■ EXERCISE OBJECTIVE ■
Across all the lines of the following material, count those that include the word "zoznamom" and give only the result.

■ TASK INPUT ■
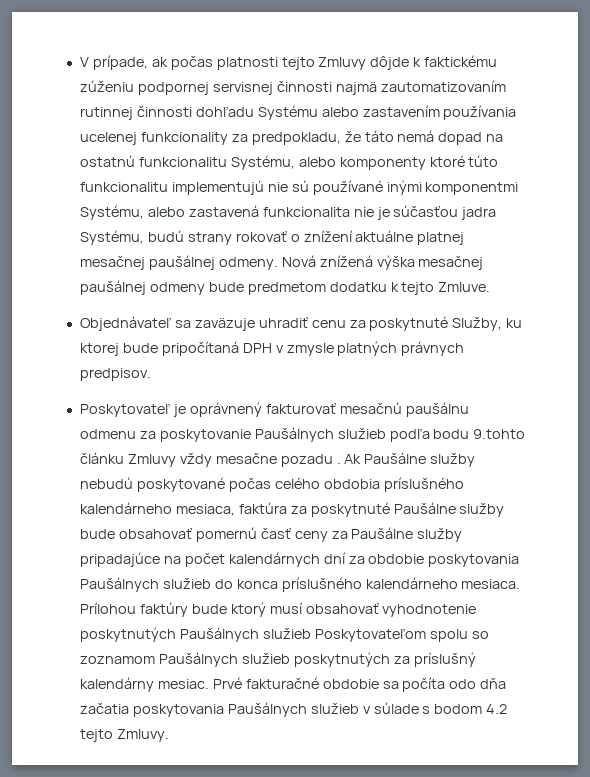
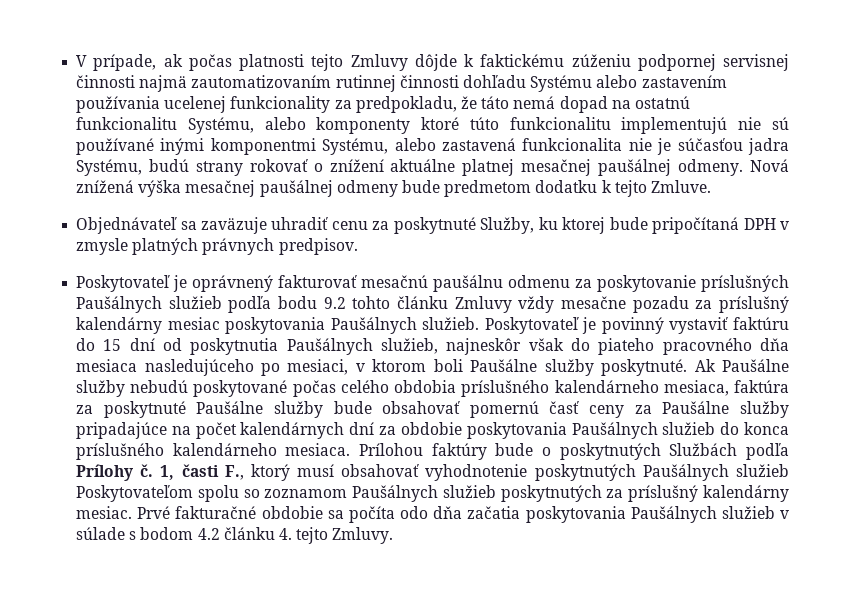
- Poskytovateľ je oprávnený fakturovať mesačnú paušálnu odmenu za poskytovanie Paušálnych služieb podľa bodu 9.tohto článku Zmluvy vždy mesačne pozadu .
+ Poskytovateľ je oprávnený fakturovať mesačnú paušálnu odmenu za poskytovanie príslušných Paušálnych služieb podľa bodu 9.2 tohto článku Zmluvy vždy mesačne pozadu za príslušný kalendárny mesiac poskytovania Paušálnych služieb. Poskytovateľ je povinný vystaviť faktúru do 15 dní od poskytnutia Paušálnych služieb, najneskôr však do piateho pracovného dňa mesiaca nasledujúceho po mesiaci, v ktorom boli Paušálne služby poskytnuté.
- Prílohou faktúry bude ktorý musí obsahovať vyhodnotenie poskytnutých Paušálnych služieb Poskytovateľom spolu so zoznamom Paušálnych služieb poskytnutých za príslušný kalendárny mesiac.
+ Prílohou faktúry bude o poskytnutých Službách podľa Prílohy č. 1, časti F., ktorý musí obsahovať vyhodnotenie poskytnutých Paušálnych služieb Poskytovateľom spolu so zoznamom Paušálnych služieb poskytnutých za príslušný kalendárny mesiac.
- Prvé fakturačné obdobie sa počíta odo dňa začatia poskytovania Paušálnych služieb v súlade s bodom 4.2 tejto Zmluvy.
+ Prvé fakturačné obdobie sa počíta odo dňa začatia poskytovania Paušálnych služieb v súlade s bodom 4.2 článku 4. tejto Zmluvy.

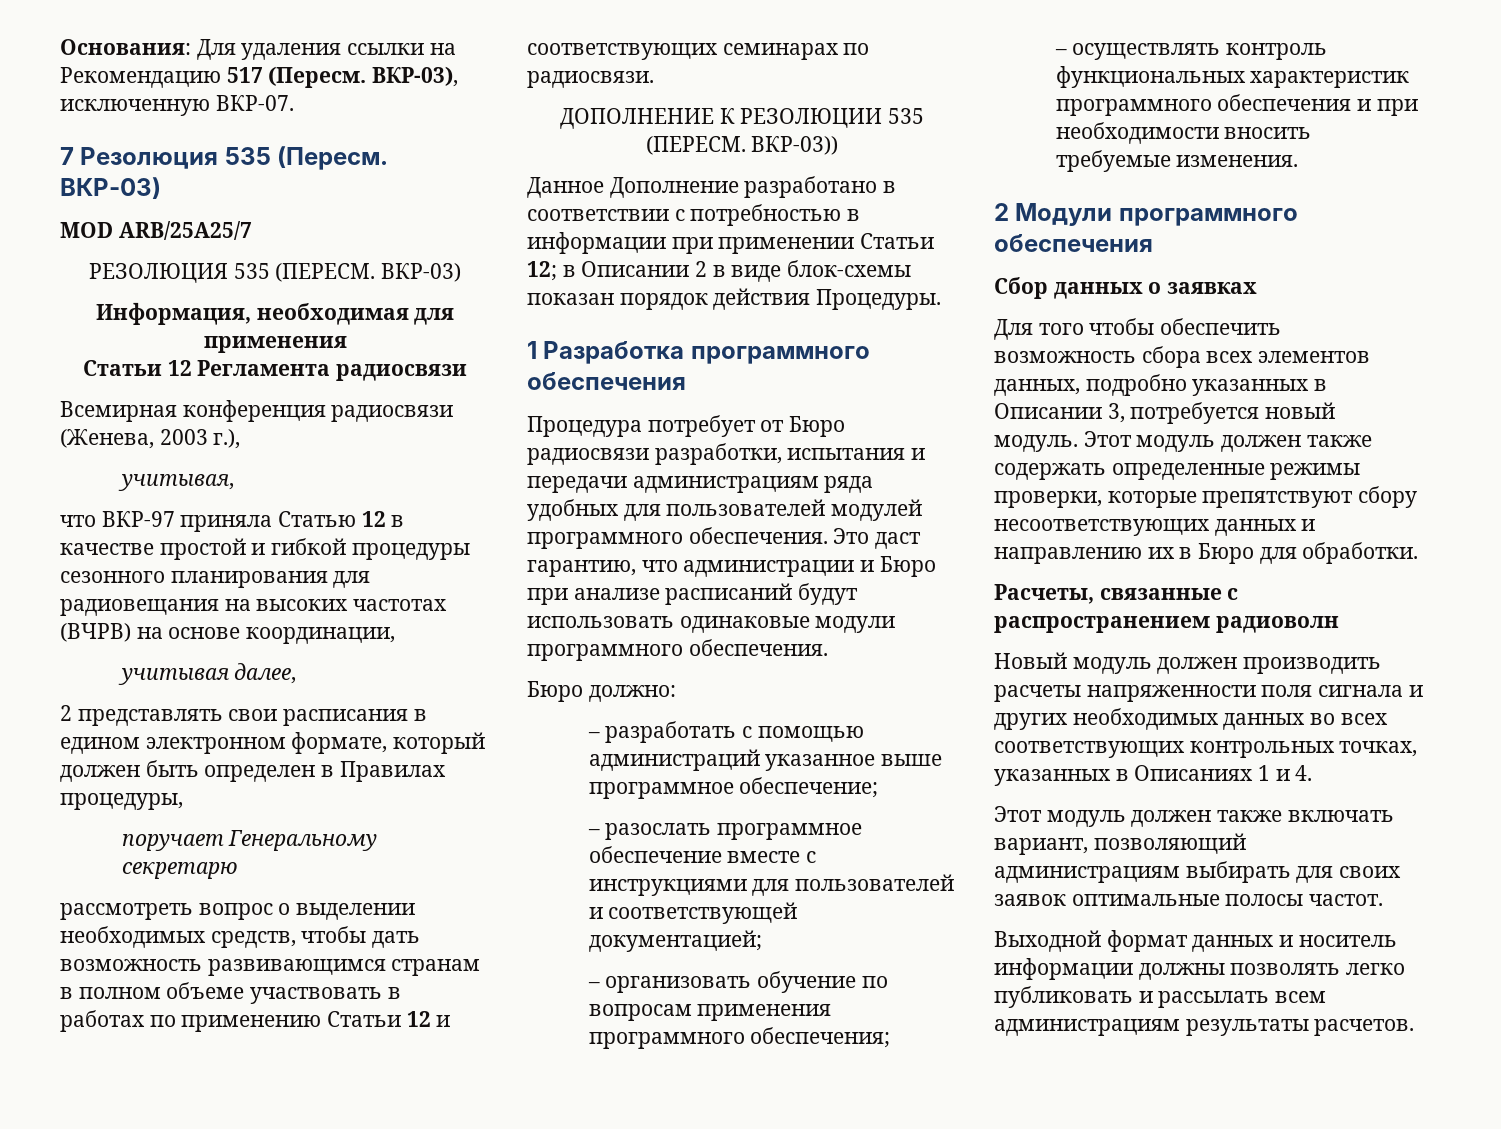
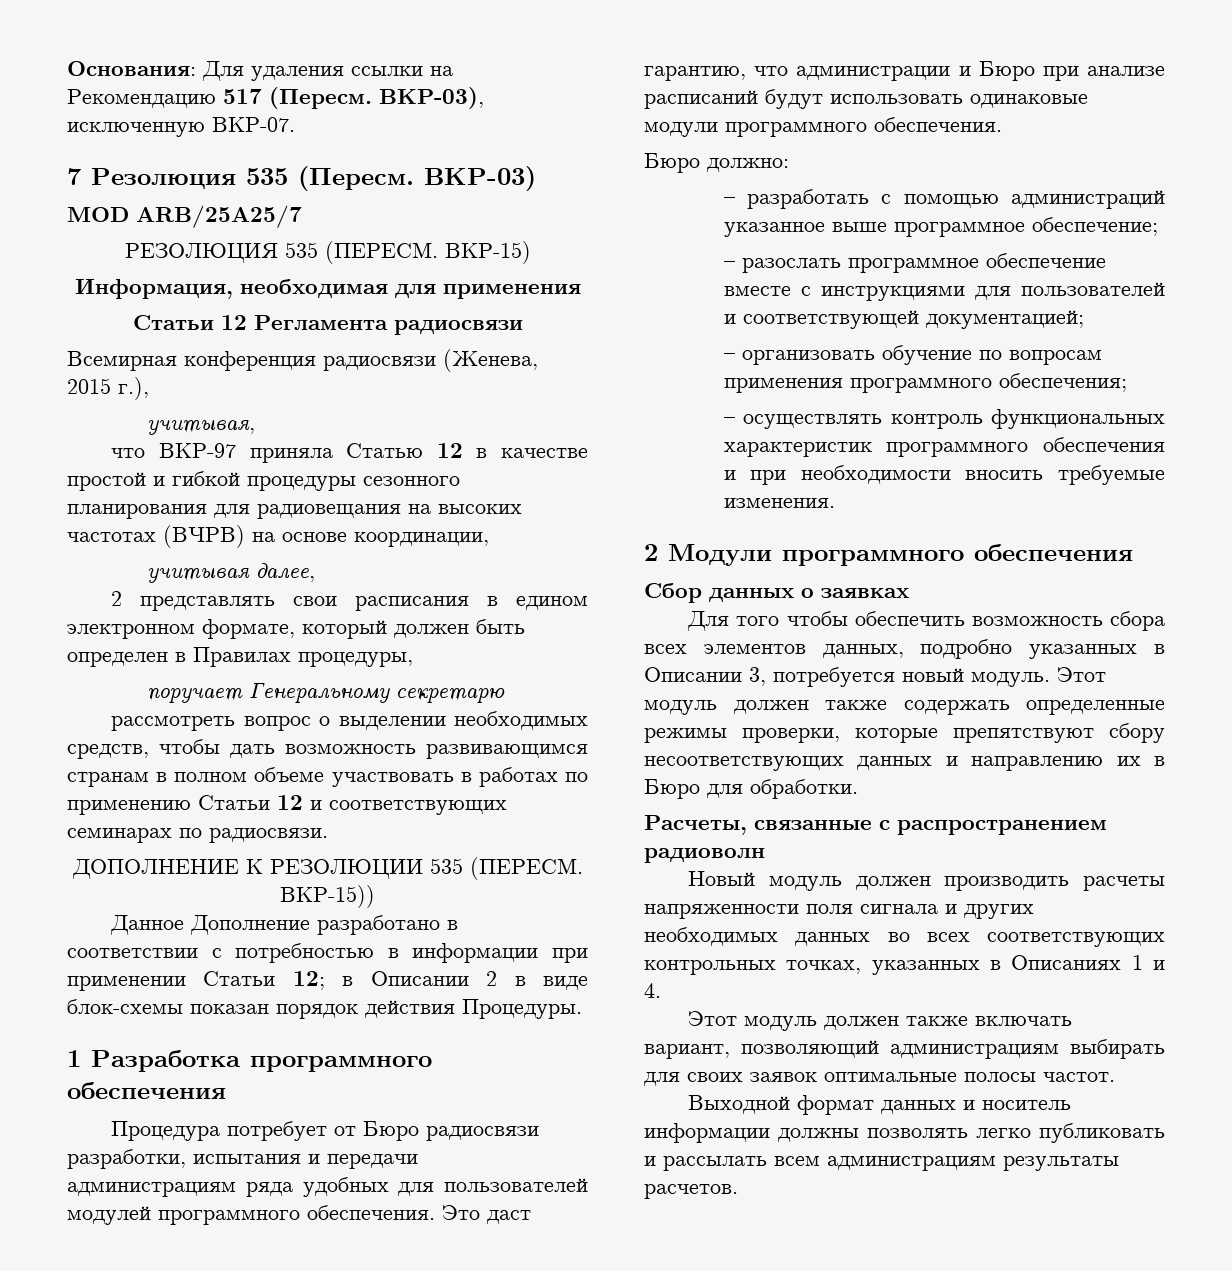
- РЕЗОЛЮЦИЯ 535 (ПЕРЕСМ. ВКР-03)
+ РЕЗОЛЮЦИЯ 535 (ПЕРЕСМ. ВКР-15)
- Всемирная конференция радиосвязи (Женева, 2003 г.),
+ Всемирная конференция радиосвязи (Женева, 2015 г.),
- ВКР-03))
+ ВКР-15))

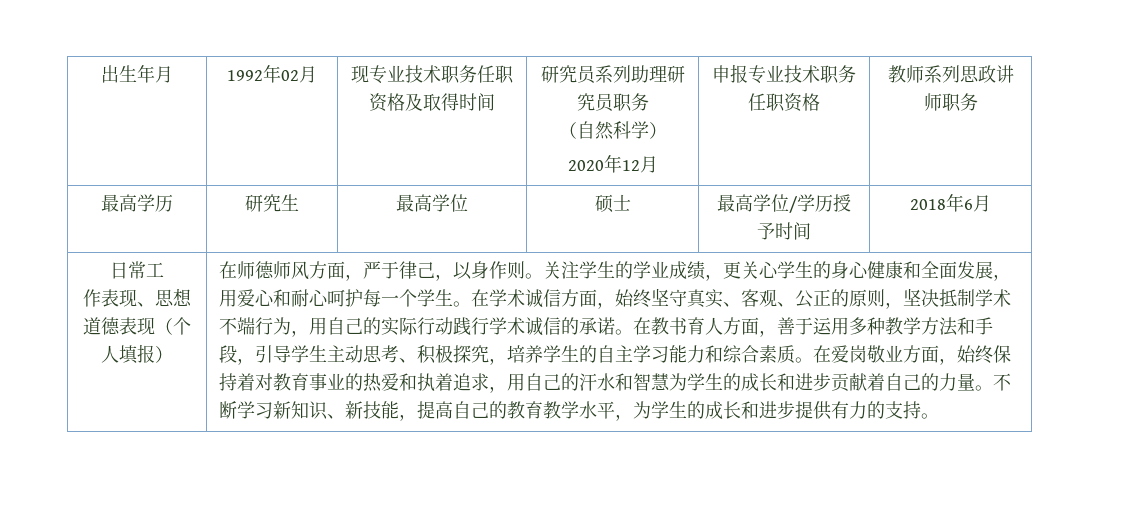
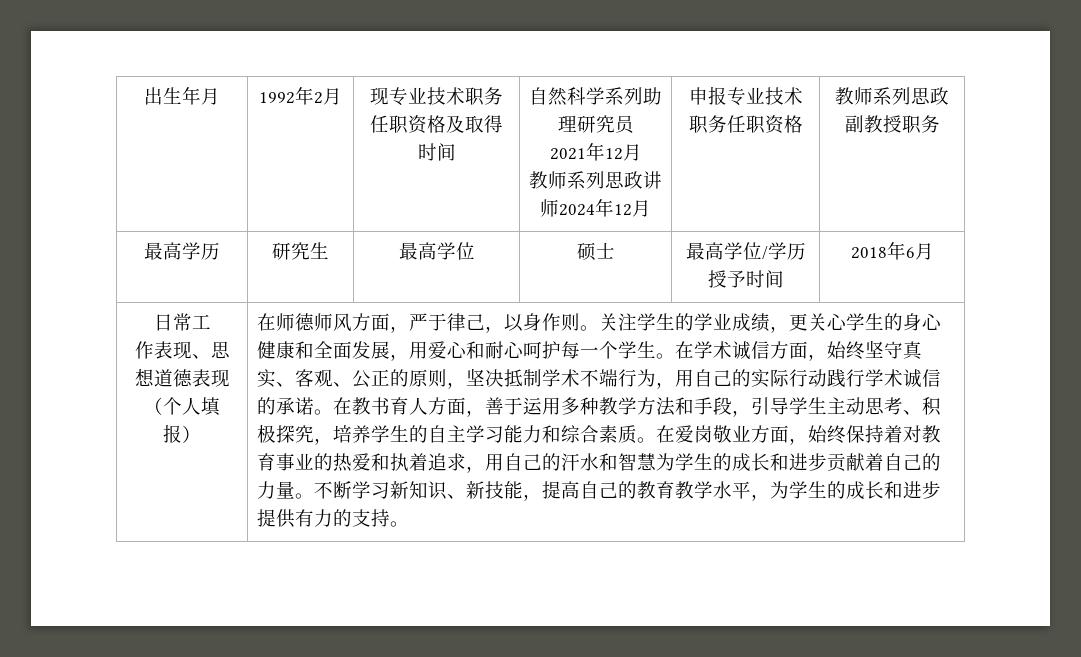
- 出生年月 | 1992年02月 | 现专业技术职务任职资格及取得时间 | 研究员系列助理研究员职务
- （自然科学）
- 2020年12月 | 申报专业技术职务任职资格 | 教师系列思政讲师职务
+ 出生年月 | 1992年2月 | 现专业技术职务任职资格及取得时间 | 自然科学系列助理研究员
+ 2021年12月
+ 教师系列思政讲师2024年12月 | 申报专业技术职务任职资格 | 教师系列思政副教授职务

■ YOUR SOLUTION ■
2